On Abstraction

Special thanks to Gavin Wood, Vlad Zamfir, our security auditors and others for some of the thoughts that led to the conclusions described in this post

One of Ethereum's goals from the start has been to bring cryptocurrency 2.0 technology to as high a level of abstraction as possible. Instead of users having to care about the inner workings of cryptography, Merkle trees and consensus protocols, we would like to build a platform where most of the implementation details are hidden away as much as possible, and the things that users need to be aware of are intuitive concepts like messages, accounts, contracts and transactions.
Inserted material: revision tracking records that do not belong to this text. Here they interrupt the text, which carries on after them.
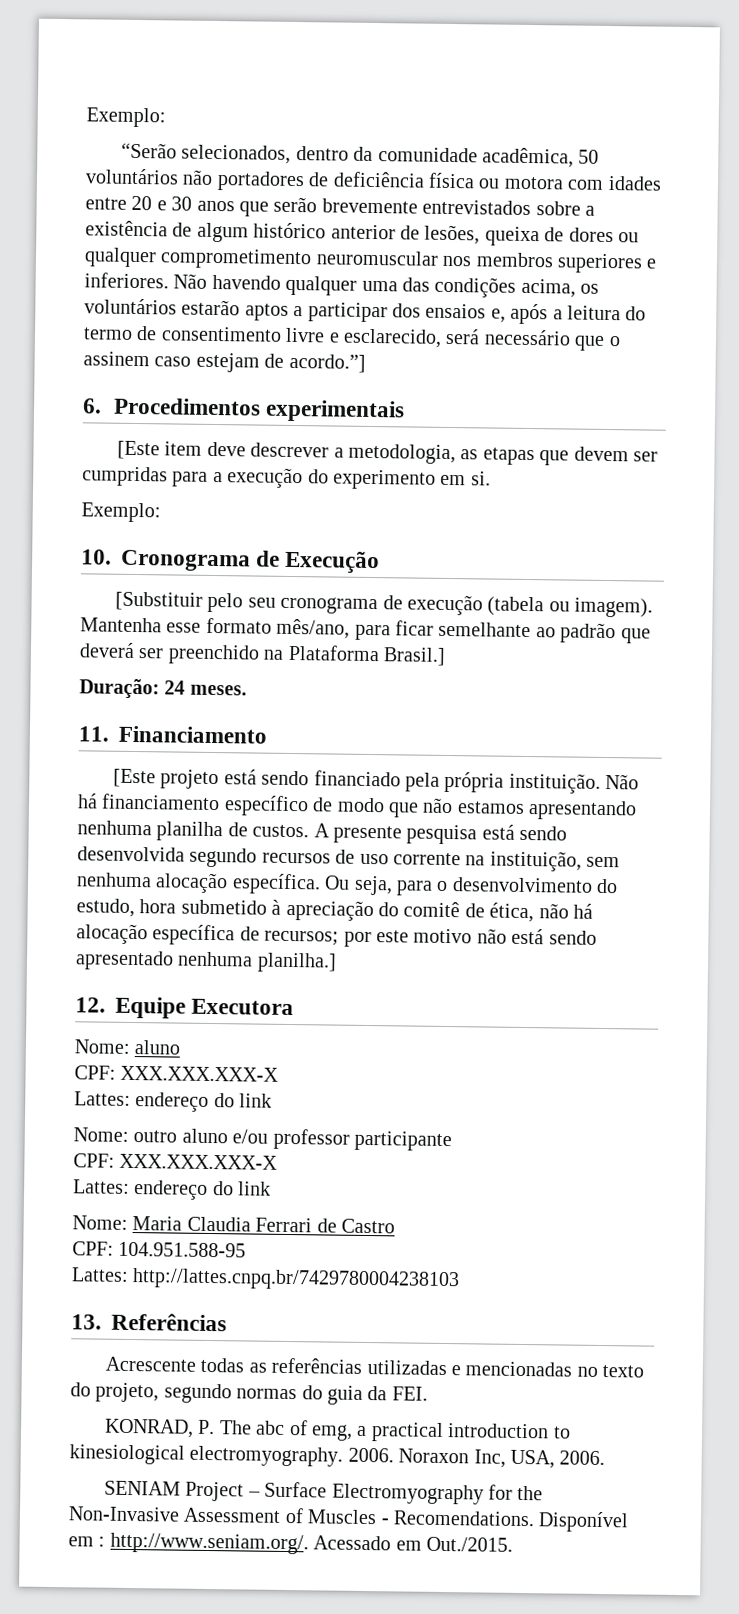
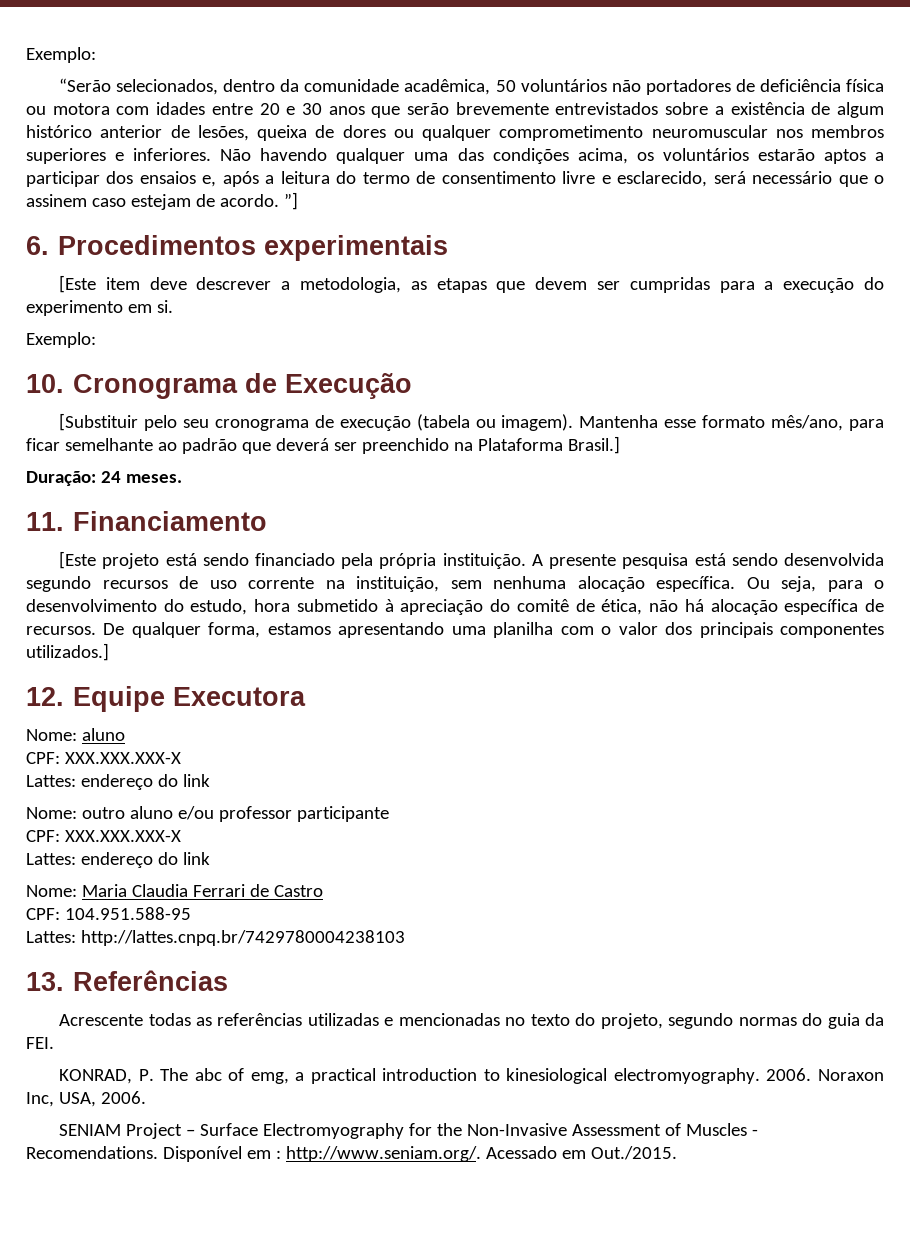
- Não havendo qualquer uma das condições acima, os voluntários estarão aptos a participar dos ensaios e, após a leitura do termo de consentimento livre e esclarecido, será necessário que o assinem caso estejam de acordo.”]
+ Não havendo qualquer uma das condições acima, os voluntários estarão aptos a participar dos ensaios e, após a leitura do termo de consentimento livre e esclarecido, será necessário que o assinem caso estejam de acordo. ”]
- Não há financiamento específico de modo que não estamos apresentando nenhuma planilha de custos.
- Ou seja, para o desenvolvimento do estudo, hora submetido à apreciação do comitê de ética, não há alocação específica de recursos; por este motivo não está sendo apresentado nenhuma planilha.]
+ Ou seja, para o desenvolvimento do estudo, hora submetido à apreciação do comitê de ética, não há alocação específica de recursos. De qualquer forma, estamos apresentando uma planilha com o valor dos principais componentes utilizados.]

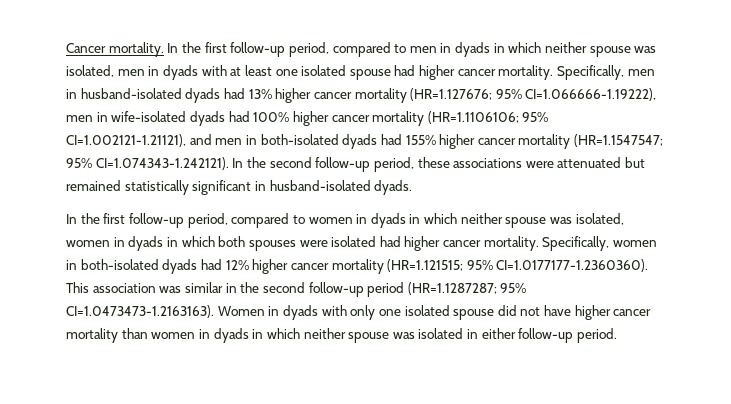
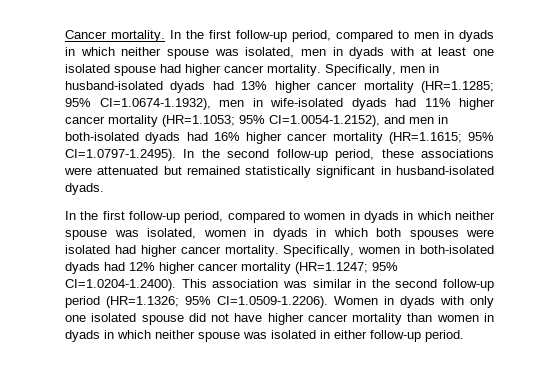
- Specifically, men in husband-isolated dyads had 13% higher cancer mortality (HR=1.127676; 95% CI=1.066666-1.19222), men in wife-isolated dyads had 100% higher cancer mortality (HR=1.1106106; 95% CI=1.002121-1.21121), and men in both-isolated dyads had 155% higher cancer mortality (HR=1.1547547; 95% CI=1.074343-1.242121). In the second follow-up period, these associations were attenuated but remained statistically significant in husband-isolated dyads.
+ Specifically, men in husband-isolated dyads had 13% higher cancer mortality (HR=1.1285; 95% CI=1.0674-1.1932), men in wife-isolated dyads had 11% higher cancer mortality (HR=1.1053; 95% CI=1.0054-1.2152), and men in both-isolated dyads had 16% higher cancer mortality (HR=1.1615; 95% CI=1.0797-1.2495). In the second follow-up period, these associations were attenuated but remained statistically significant in husband-isolated dyads.
- Specifically, women in both-isolated dyads had 12% higher cancer mortality (HR=1.121515; 95% CI=1.0177177-1.2360360). This association was similar in the second follow-up period (HR=1.1287287; 95% CI=1.0473473-1.2163163). Women in dyads with only one isolated spouse did not have higher cancer mortality than women in dyads in which neither spouse was isolated in either follow-up period.
+ Specifically, women in both-isolated dyads had 12% higher cancer mortality (HR=1.1247; 95% CI=1.0204-1.2400). This association was similar in the second follow-up period (HR=1.1326; 95% CI=1.0509-1.2206). Women in dyads with only one isolated spouse did not have higher cancer mortality than women in dyads in which neither spouse was isolated in either follow-up period.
However, there is still a long way to go before we can truly call Ethereum an "abstract" system. Right now, transaction validity is checked by verifying an elliptic curve signature, the choice of hash function (SHA3) is fixed in hundreds of places across the protocol, addresses are derived from public keys using SHA3 and RIPEMD160, and the trie algorithm is based on SHA3. If we want Ethereum to be maximally abstract, we will want to move to a model where all of these implementation details are not something that the protocol itself cares about.

Cryptography

Regarding cryptography, right now Ethereum accounts are locked to ECDSA recovery specifically; in the future, we would like to allow any kind of cryptographic signature scheme. Currently, transactions are verified via the following process:

Take the signature (v, r, s)
Do an elliptic curve recover operation on the hash of the transaction data, with v as the recovery byte and the elliptic curve point (r, s) as the signature
If the recovered public key has the right address, then the signature is valid

In abstract cryptocurrency, instead of "locks" based on cryptographic verification, the idea is to let people use whatever cryptographic verification algorithm that they want. Instead of an account being an address, derived from a public key, an account would be a piece of "verification code" – if someone wants to send a transaction from your account, they need to supply some data, and if you want your account to be secure, the verification code should only return successfully (ie. not throw an exception) if the provided data correctly verifies the message.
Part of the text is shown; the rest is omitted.